*Your task:* The answer should be one number only, namely how many lines of the records hold the word "title".
··· Exercise inputs ···
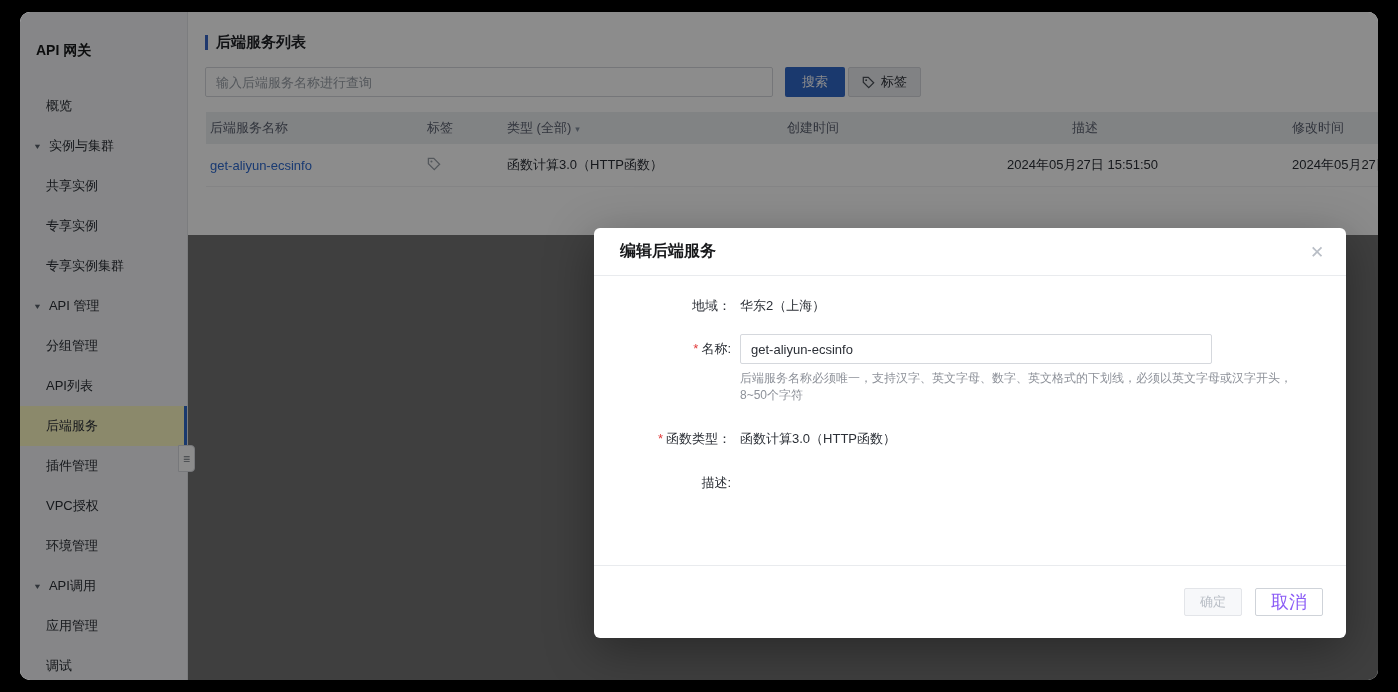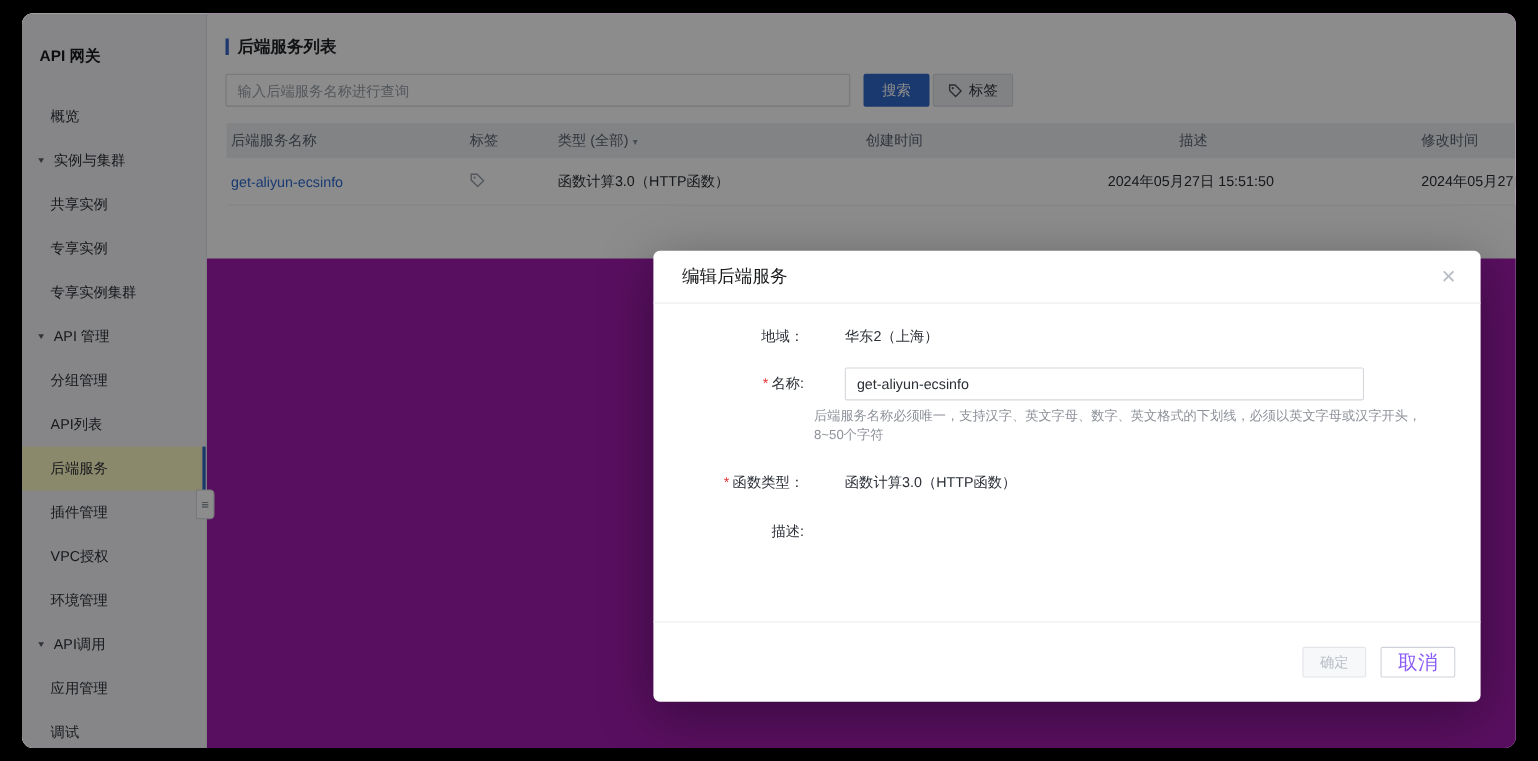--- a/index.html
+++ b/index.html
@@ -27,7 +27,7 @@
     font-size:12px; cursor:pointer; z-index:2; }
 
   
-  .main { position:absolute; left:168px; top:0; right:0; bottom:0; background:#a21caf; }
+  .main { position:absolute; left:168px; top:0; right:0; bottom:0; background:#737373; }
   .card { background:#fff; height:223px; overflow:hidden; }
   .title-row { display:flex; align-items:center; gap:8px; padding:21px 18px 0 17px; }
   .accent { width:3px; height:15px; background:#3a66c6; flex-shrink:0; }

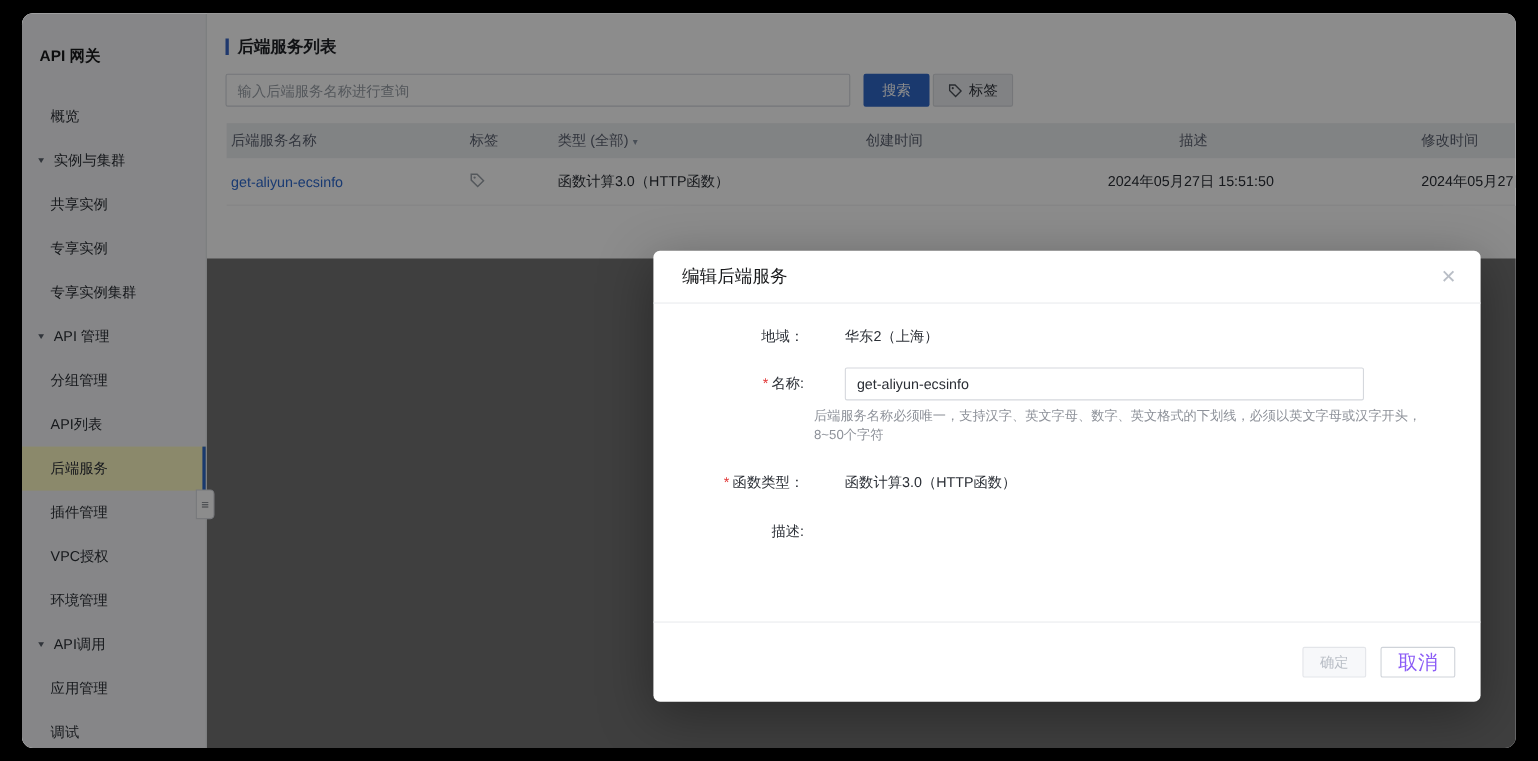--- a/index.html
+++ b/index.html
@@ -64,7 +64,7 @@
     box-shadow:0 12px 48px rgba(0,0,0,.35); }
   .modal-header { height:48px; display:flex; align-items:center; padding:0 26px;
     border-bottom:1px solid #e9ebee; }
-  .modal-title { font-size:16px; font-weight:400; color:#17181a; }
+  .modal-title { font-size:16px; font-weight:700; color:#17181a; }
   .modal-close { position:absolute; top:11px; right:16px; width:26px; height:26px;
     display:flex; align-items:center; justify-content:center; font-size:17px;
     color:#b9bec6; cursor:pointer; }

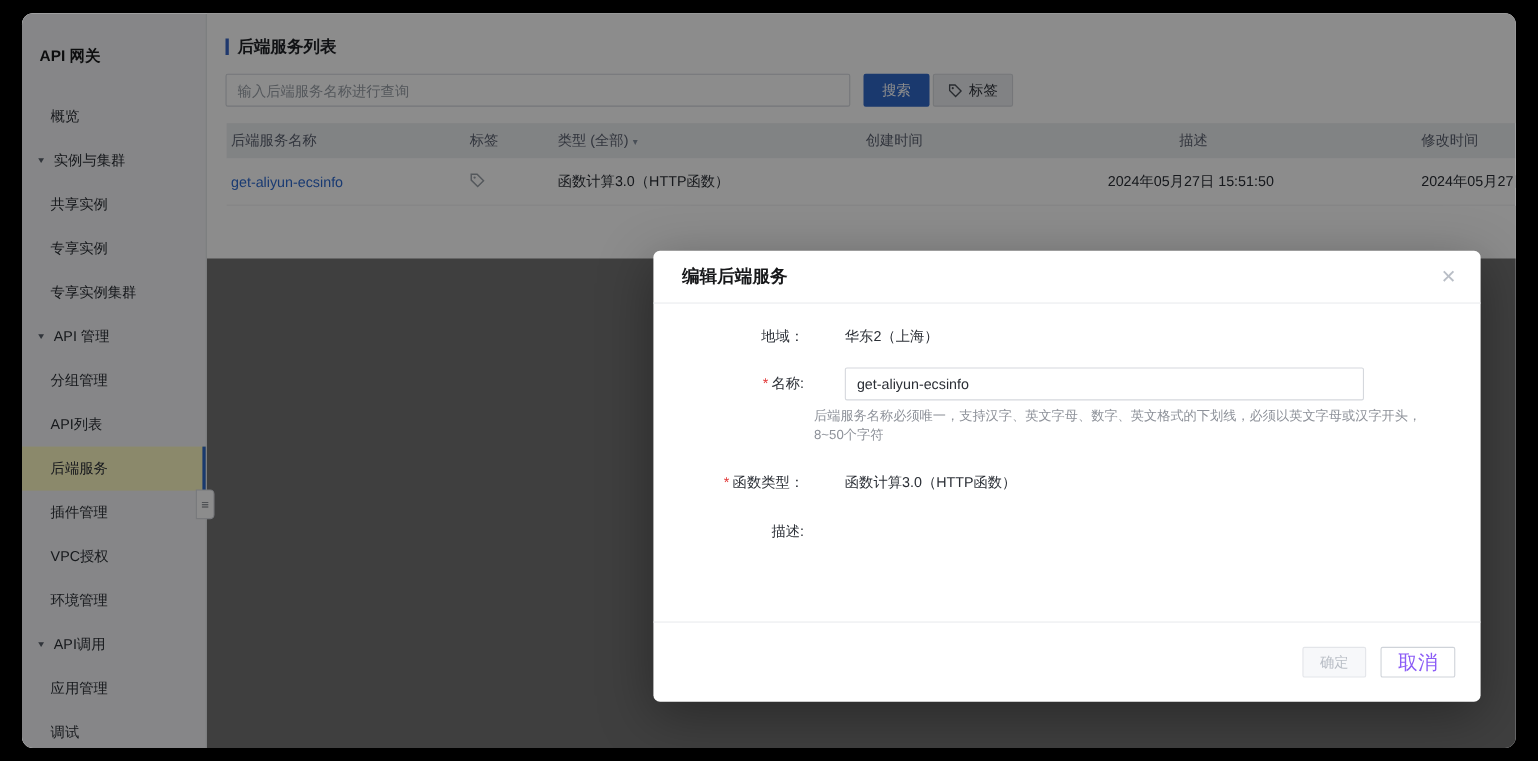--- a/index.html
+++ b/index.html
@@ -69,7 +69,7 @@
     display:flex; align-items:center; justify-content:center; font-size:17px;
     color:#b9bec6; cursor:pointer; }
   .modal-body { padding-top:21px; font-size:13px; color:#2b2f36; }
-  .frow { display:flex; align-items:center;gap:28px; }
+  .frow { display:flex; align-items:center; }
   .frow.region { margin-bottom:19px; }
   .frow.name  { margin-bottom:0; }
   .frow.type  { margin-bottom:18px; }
···
*Result of this exercise:* 3